MySQL – Delete older Records from a huge table

archivedeleteinnodbMySQL

I have some huge tables which have around 10years data, and each table has approx 10000000+ rows.

Basically, I want to remove older than 2 years data and make a copy of deleted data in a separate table(I'll export the separate table to CSV and drop it later)

I found this great article: Archive huge record

I want the same thing, but I don't have an ID column in my tables.

So the process should like this,

Insert a single row in my separate table, then delete the row from the main table; commit.

Then, repeat the same step.

Its my main production table and its always busy, so no locks, blocks, and deadlock.

Can anyone suggest a better approach for this?

I have already asked a question about archival, but here I don't want to partition the table.

Best Answer

Since you want to archive most of the table, here's what I recommend. And it will facilitate subsequent archivings.

This assumes

  • The table has a DATETIME or TIMESTAMP; I'll call it dt in the code below.
  • New rows will be INSERTed in chronological order or nearly so. (This assumption may not matter.)
  • You can take some downtime, roughly equivalent to twice the time it takes to scan the entire table. If you cannot handle this much downtime, then other (messier) techniques may be possible.

Setup:

SELECT @cutoff = CURDATE() - INTERVAL 2 YEAR;  -- need same cutoff twice
CREATE TABLE new LIKE real;   -- this will become `real` later.
ALTER TABLE new ADD some partitioning ENGINE=InnoDB

The partitioning will be BY RANGE(TODAYS(dt)) with 26 monthly partitions.
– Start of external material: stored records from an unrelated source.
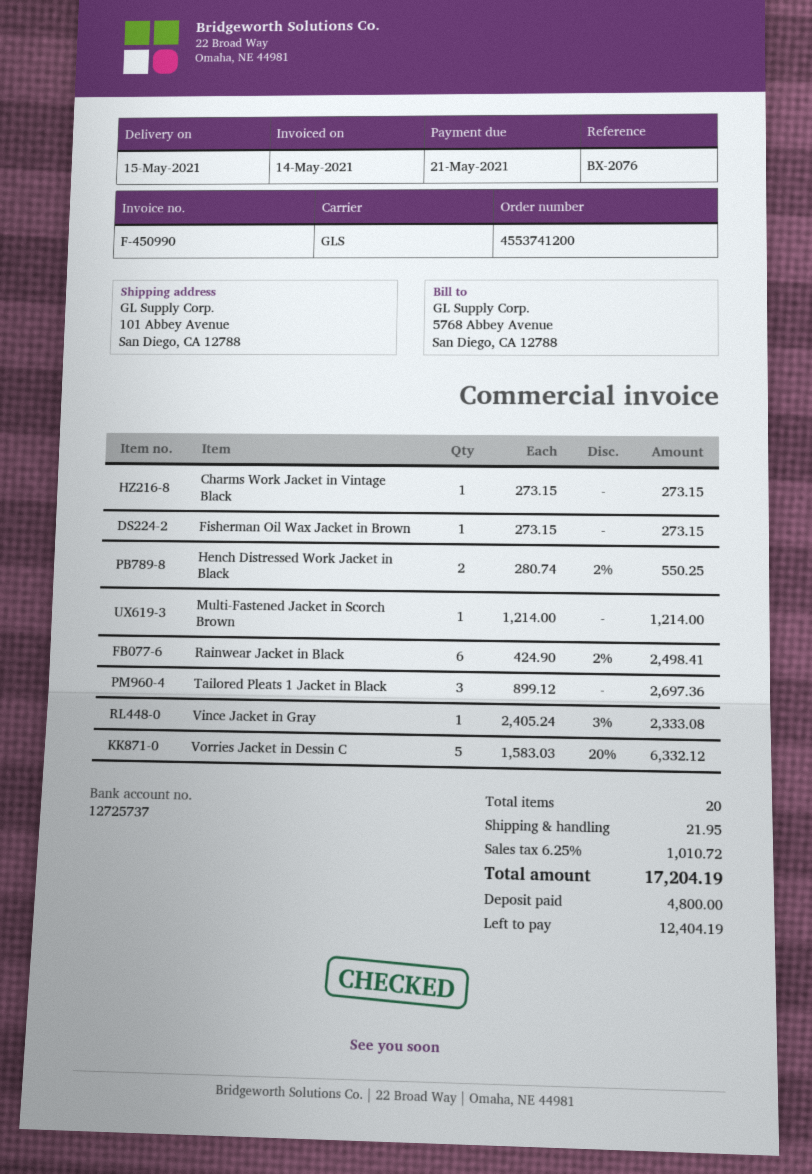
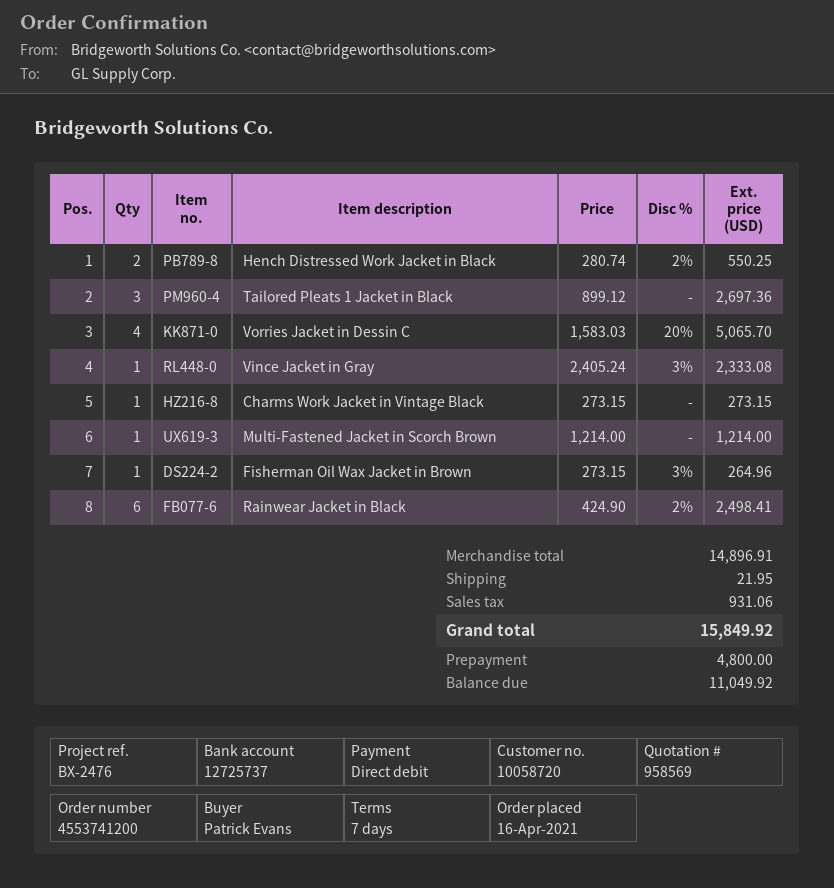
reference: BX-2076 -> BX-2476
Fisherman Oil Wax Jacket in Brown: 1 x 273.15 = 273.15 -> 1 x 273.15 - 3% = 264.96
Vorries Jacket in Dessin C: 5 x 1583.03 - 20% = 6332.12 -> 4 x 1583.03 - 20% = 5065.70
tax: 1010.72 -> 931.06
total: 17204.19 -> 15849.92
balance: 12404.19 -> 11049.92

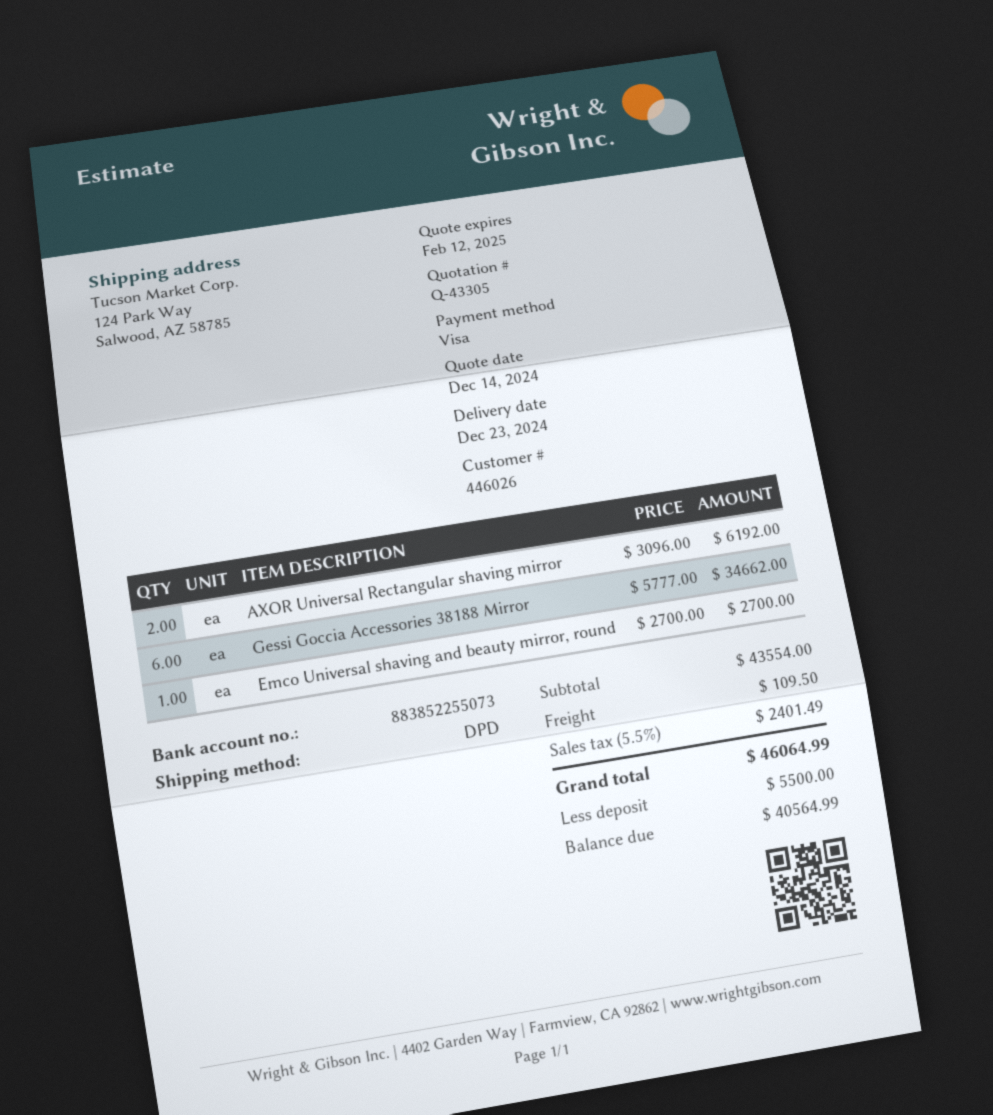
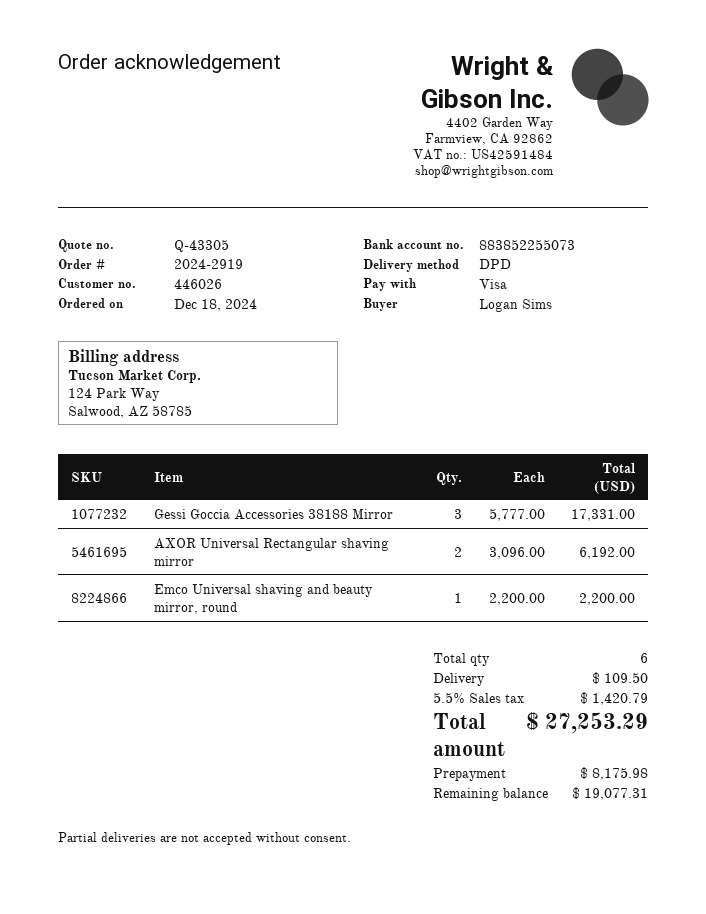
Gessi Goccia Accessories 38188 Mirror: 6 x 5777.00 = 34662.00 -> 3 x 5777.00 = 17331.00
Emco Universal shaving and beauty mirror, round: 1 x 2700.00 = 2700.00 -> 1 x 2200.00 = 2200.00
tax: 5.5% = 2401.49 -> 5.5% = 1420.79
total: 46064.99 -> 27253.29
deposit: 5500.00 -> 8175.98
balance: 40564.99 -> 19077.31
See http://mysql.rjweb.org/doc.php/partitionmaint for discussion of what they will look like. See below for future archivings.
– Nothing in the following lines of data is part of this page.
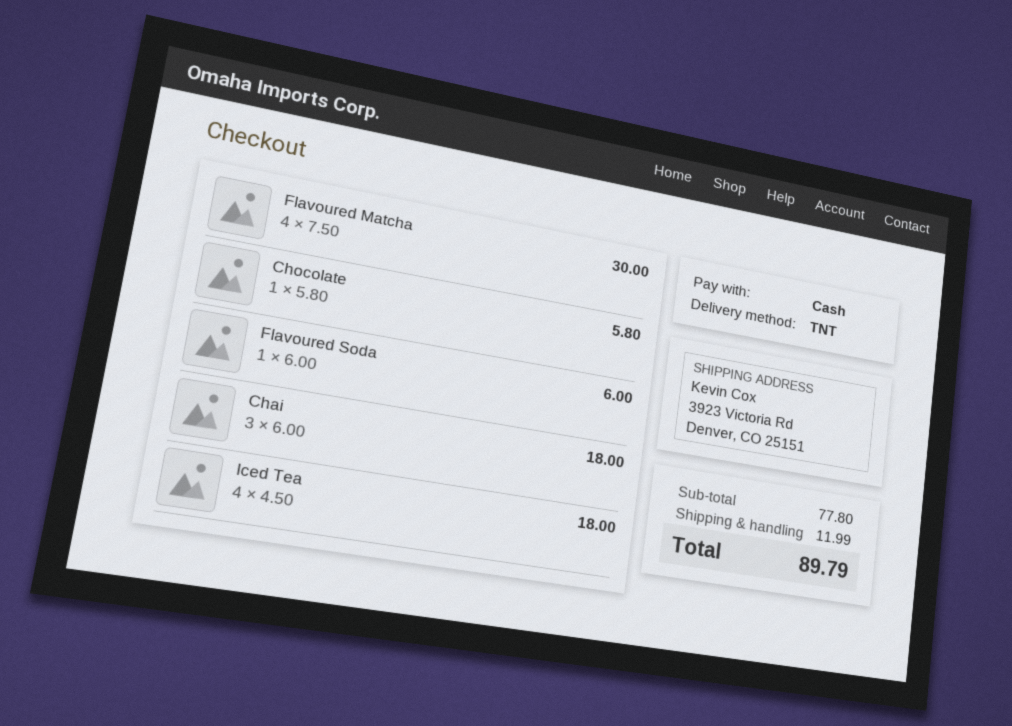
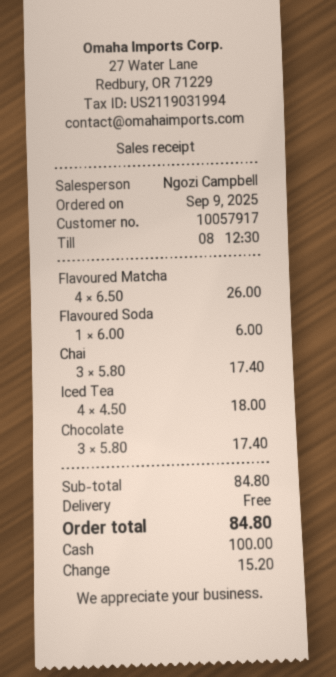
Flavoured Matcha: 4 x 7.50 = 30.00 -> 4 x 6.50 = 26.00
Chocolate: 1 x 5.80 = 5.80 -> 3 x 5.80 = 17.40
Chai: 3 x 6.00 = 18.00 -> 3 x 5.80 = 17.40
subtotal: 77.80 -> 84.80
shipping: 11.99 -> 0.00
total: 89.79 -> 84.80

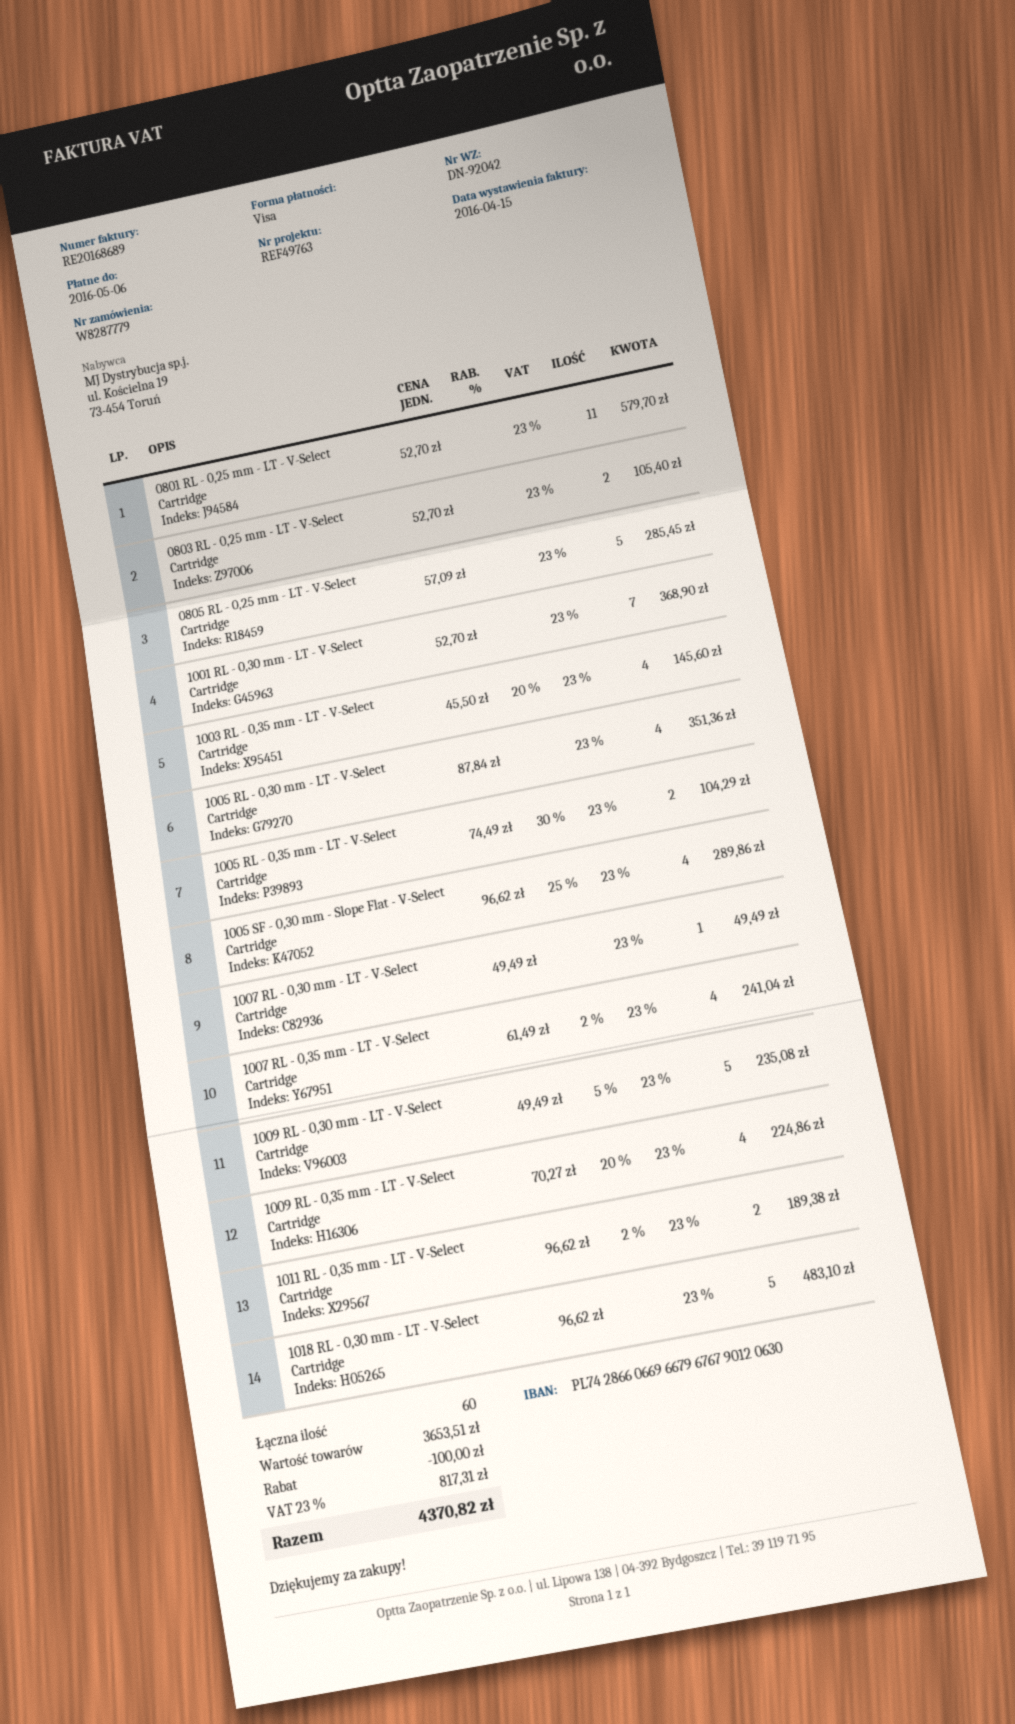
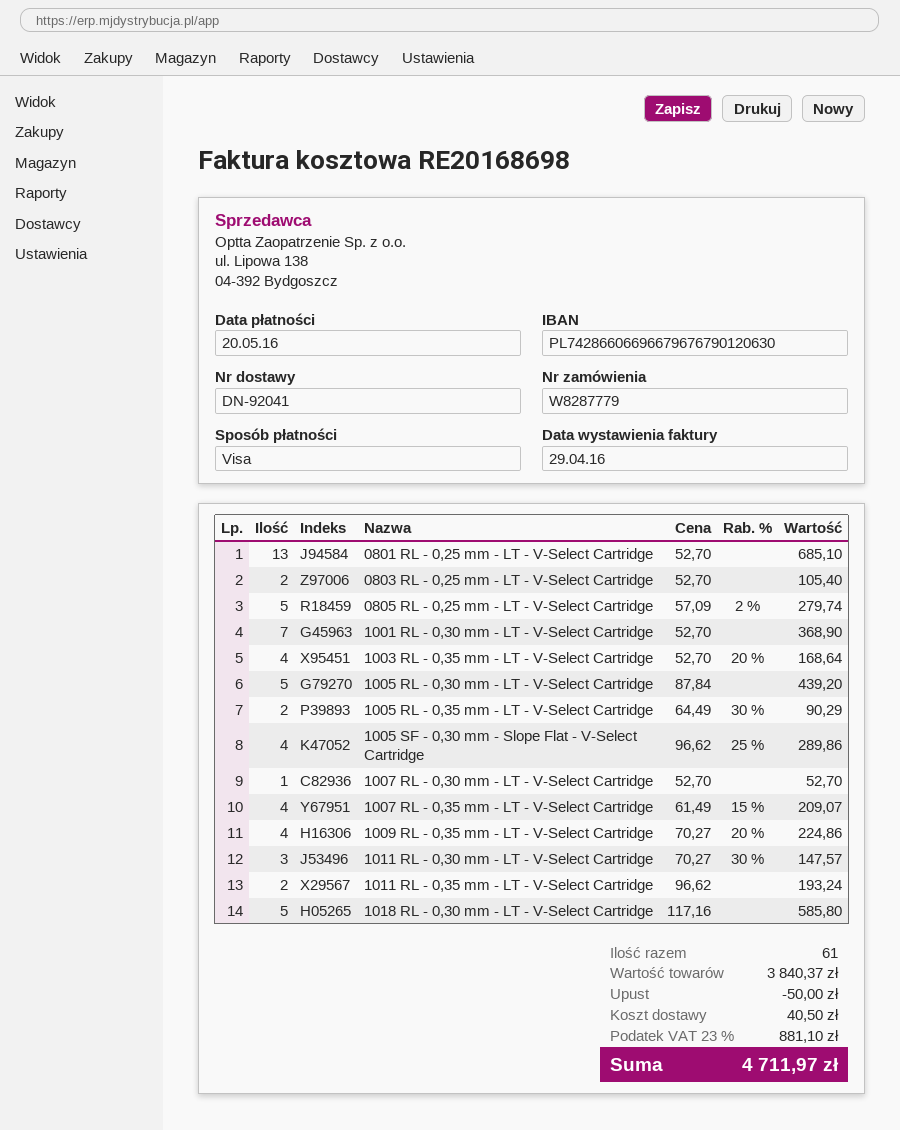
delivery note number: DN-92042 -> DN-92041
invoice number: RE20168689 -> RE20168698
invoice date: 2016-04-15 -> 2016-04-29
due date: 2016-05-06 -> 2016-05-20
0801 RL - 0,25 mm - LT - V-Select Cartridge: 11 x 52.70 = 579.70 -> 13 x 52.70 = 685.10
0805 RL - 0,25 mm - LT - V-Select Cartridge: 5 x 57.09 = 285.45 -> 5 x 57.09 - 2% = 279.74
1003 RL - 0,35 mm - LT - V-Select Cartridge: 4 x 45.50 - 20% = 145.60 -> 4 x 52.70 - 20% = 168.64
1005 RL - 0,30 mm - LT - V-Select Cartridge: 4 x 87.84 = 351.36 -> 5 x 87.84 = 439.20
1005 RL - 0,35 mm - LT - V-Select Cartridge: 2 x 74.49 - 30% = 104.29 -> 2 x 64.49 - 30% = 90.29
1007 RL - 0,30 mm - LT - V-Select Cartridge: 1 x 49.49 = 49.49 -> 1 x 52.70 = 52.70
1007 RL - 0,35 mm - LT - V-Select Cartridge: 4 x 61.49 - 2% = 241.04 -> 4 x 61.49 - 15% = 209.07
1009 RL - 0,30 mm - LT - V-Select Cartridge: 5 x 49.49 - 5% = 235.08 -> none
1011 RL - 0,35 mm - LT - V-Select Cartridge: 2 x 96.62 - 2% = 189.38 -> 2 x 96.62 = 193.24
1018 RL - 0,30 mm - LT - V-Select Cartridge: 5 x 96.62 = 483.10 -> 5 x 117.16 = 585.80
1011 RL - 0,30 mm - LT - V-Select Cartridge: none -> 3 x 70.27 - 30% = 147.57
total quantity: 60 -> 61
subtotal: 3653.51 -> 3840.37
discount: 100.00 -> 50.00
shipping: none -> 40.50
tax: 23% = 817.31 -> 23% = 881.10
total: 4370.82 -> 4711.97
Shrink real to the last 2 years:

-- Stop writes to the table `real`
-- Note:  This will take a long time
INSERT INTO new SELECT * FROM real WHERE dt >= @cutoff;  -- 2 of 10 years = 20% of table?
RENAME TABLE real TO old, new TO real;
-- Allow writes to the table `real`

Archive older stuff:

SELECT ... INTO OUTFILE '...csv' FROM old WHERE dt < @cutoff;

Future archivings:

Now that you have the table partitioned, you need to do some monthly maintenance:

  • Use "transportable tablespaces" to remove the oldest partition from real and turn it into a csv. (Perhaps ALTER TABLE foo ENGINE=CSV;?)
  • REORGANIZE PARTITION future INTO next-month, future to slide the timescale forward.

These steps will be very fast, and have no impact on inserts into real (unlike the original split).